# [The problem]
With pictures removed, output every record below exactly as written.

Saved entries

━━━━

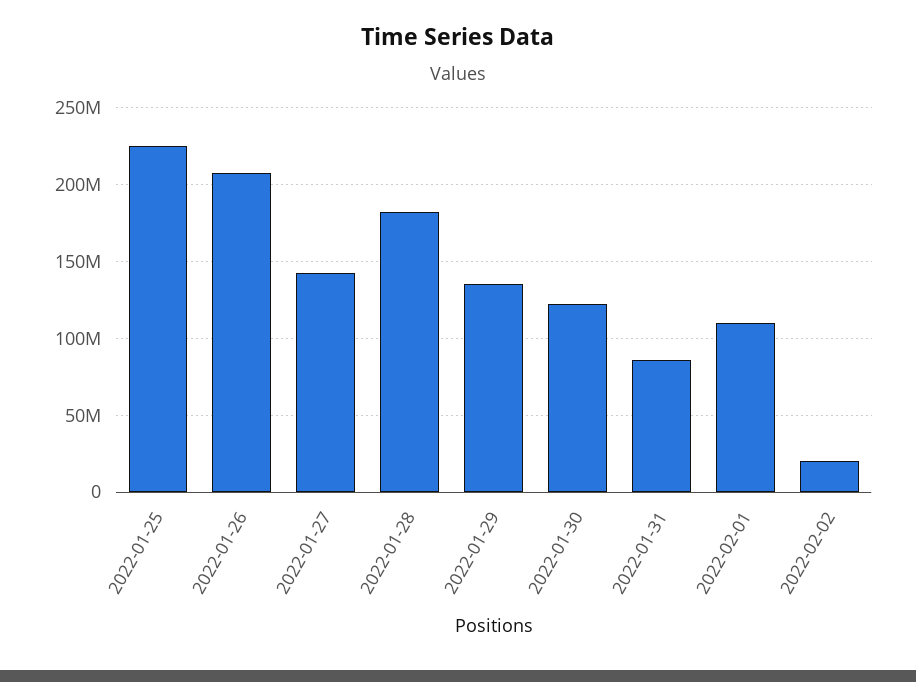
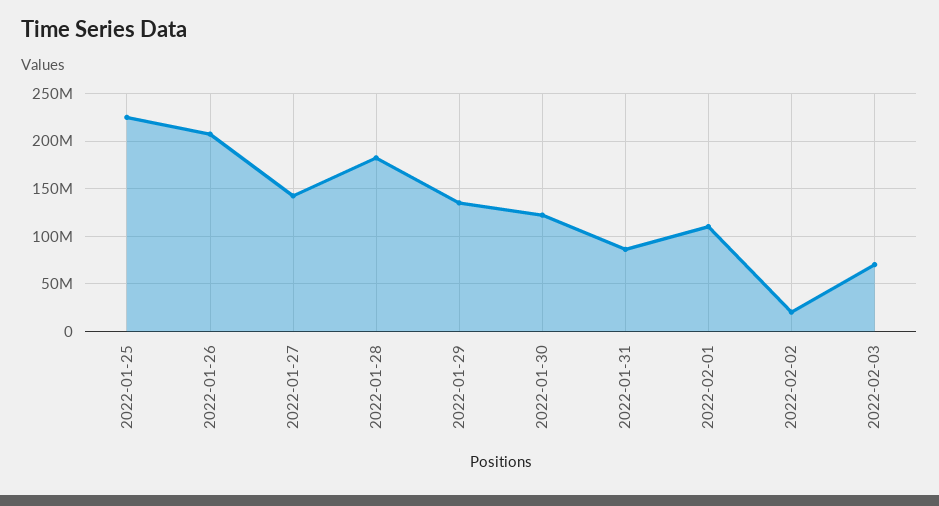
2022-02-03: none -> 70000000

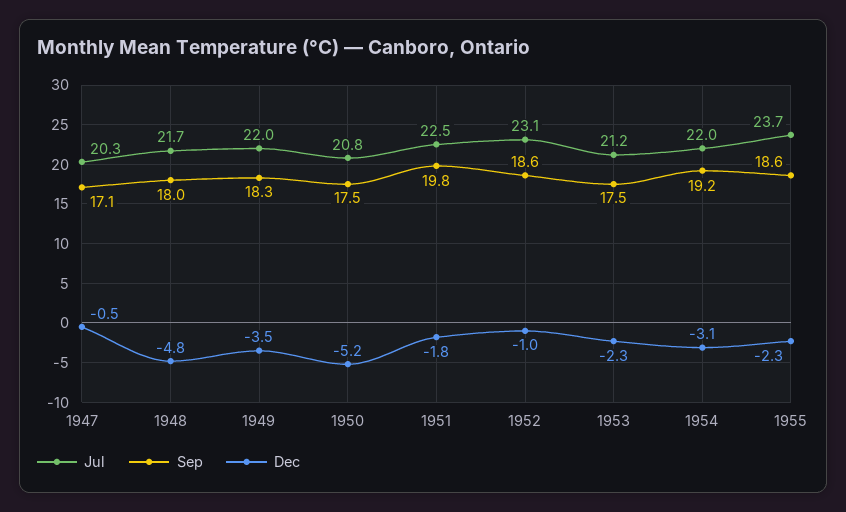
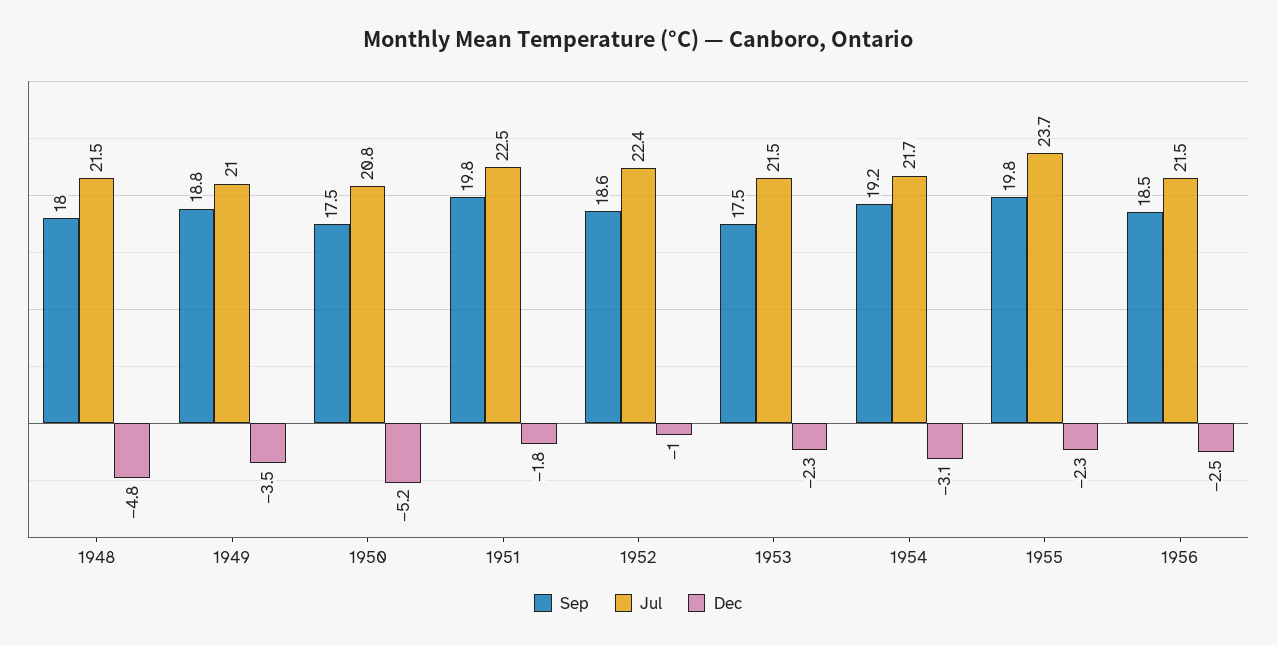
Jul, 1947: 20.3 -> none
Sep, 1947: 17.1 -> none
Dec, 1947: -0.5 -> none
Jul, 1948: 21.7 -> 21.5
Jul, 1949: 22 -> 21
Sep, 1949: 18.3 -> 18.8
Jul, 1952: 23.1 -> 22.4
Jul, 1953: 21.2 -> 21.5
Jul, 1954: 22 -> 21.7
Sep, 1955: 18.6 -> 19.8
Sep, 1956: none -> 18.5
Jul, 1956: none -> 21.5
Dec, 1956: none -> -2.5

━━━━

# [Response to this task]
2022-02-03: none -> 70000000

Jul, 1947: 20.3 -> none
Sep, 1947: 17.1 -> none
Dec, 1947: -0.5 -> none
Jul, 1948: 21.7 -> 21.5
Jul, 1949: 22 -> 21
Sep, 1949: 18.3 -> 18.8
Jul, 1952: 23.1 -> 22.4
Jul, 1953: 21.2 -> 21.5
Jul, 1954: 22 -> 21.7
Sep, 1955: 18.6 -> 19.8
Sep, 1956: none -> 18.5
Jul, 1956: none -> 21.5
Dec, 1956: none -> -2.5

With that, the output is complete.